Exercise prompt -> Repeat, please, only the lines from the top of the data down to the line with "[130,1184,750,1431] [image] ->"; include both of those lines.

Provided data ->
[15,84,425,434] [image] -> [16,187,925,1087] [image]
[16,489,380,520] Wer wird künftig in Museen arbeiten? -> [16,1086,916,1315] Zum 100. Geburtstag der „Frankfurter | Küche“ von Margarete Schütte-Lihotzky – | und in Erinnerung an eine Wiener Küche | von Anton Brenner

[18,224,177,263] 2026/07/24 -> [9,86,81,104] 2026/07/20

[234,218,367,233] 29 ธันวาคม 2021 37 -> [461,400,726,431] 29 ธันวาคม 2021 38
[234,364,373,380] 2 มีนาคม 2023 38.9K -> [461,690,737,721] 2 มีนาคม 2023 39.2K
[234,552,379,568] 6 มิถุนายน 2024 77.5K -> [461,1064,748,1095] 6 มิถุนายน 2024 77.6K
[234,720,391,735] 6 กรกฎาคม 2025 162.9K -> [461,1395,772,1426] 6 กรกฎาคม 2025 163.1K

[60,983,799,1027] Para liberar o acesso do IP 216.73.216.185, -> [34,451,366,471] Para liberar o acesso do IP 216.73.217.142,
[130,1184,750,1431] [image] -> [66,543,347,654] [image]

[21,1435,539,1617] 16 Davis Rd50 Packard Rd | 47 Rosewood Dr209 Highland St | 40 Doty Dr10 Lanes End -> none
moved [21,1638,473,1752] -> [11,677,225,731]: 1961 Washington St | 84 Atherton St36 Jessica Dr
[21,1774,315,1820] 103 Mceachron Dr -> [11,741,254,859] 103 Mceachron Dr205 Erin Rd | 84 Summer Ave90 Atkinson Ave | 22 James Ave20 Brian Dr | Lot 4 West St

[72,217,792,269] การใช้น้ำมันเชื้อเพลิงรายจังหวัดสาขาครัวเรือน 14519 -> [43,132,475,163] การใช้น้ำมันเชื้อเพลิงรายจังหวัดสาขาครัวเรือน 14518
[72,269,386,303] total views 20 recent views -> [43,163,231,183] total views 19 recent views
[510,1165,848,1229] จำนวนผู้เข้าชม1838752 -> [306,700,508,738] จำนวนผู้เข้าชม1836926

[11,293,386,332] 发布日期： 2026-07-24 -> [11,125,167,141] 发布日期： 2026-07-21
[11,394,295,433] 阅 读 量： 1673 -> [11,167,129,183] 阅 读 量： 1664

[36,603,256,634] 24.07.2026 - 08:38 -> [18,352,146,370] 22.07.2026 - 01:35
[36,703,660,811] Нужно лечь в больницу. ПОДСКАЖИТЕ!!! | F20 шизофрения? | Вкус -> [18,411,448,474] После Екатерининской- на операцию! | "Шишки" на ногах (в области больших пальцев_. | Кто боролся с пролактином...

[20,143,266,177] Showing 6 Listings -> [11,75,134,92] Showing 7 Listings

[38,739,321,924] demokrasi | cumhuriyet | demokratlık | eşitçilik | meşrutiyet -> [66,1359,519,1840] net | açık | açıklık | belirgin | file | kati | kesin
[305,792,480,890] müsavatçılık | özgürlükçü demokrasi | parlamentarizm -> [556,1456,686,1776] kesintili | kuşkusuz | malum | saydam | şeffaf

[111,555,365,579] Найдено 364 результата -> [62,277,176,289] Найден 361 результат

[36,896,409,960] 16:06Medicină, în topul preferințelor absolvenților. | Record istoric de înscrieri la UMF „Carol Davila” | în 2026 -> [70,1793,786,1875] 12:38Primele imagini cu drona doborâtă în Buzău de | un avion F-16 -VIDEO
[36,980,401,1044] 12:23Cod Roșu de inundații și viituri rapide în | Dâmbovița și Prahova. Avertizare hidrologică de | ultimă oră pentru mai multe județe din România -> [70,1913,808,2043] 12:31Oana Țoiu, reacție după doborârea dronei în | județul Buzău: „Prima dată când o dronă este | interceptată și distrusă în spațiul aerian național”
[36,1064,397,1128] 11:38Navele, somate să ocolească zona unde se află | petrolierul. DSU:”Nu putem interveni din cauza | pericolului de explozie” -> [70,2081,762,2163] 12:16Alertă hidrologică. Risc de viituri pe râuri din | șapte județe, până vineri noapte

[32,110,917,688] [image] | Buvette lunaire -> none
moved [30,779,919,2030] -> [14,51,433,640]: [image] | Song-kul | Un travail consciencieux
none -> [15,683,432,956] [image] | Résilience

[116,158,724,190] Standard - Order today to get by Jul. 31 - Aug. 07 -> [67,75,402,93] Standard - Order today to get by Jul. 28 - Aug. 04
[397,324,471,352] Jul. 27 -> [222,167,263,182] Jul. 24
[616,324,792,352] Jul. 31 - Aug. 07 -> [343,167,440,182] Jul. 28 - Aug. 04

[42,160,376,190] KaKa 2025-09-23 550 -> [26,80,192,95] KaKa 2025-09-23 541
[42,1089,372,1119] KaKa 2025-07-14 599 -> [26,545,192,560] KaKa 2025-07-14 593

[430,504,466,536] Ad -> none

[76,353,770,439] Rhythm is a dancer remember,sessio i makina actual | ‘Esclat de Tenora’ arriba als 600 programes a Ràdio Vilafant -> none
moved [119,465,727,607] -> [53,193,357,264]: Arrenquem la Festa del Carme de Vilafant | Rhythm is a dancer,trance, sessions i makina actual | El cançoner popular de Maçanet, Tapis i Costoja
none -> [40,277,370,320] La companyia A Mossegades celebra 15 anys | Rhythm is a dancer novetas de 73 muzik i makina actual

Answer to the problem ->
[15,84,425,434] [image] -> [16,187,925,1087] [image]
[16,489,380,520] Wer wird künftig in Museen arbeiten? -> [16,1086,916,1315] Zum 100. Geburtstag der „Frankfurter | Küche“ von Margarete Schütte-Lihotzky – | und in Erinnerung an eine Wiener Küche | von Anton Brenner

[18,224,177,263] 2026/07/24 -> [9,86,81,104] 2026/07/20

[234,218,367,233] 29 ธันวาคม 2021 37 -> [461,400,726,431] 29 ธันวาคม 2021 38
[234,364,373,380] 2 มีนาคม 2023 38.9K -> [461,690,737,721] 2 มีนาคม 2023 39.2K
[234,552,379,568] 6 มิถุนายน 2024 77.5K -> [461,1064,748,1095] 6 มิถุนายน 2024 77.6K
[234,720,391,735] 6 กรกฎาคม 2025 162.9K -> [461,1395,772,1426] 6 กรกฎาคม 2025 163.1K

[60,983,799,1027] Para liberar o acesso do IP 216.73.216.185, -> [34,451,366,471] Para liberar o acesso do IP 216.73.217.142,
[130,1184,750,1431] [image] -> [66,543,347,654] [image]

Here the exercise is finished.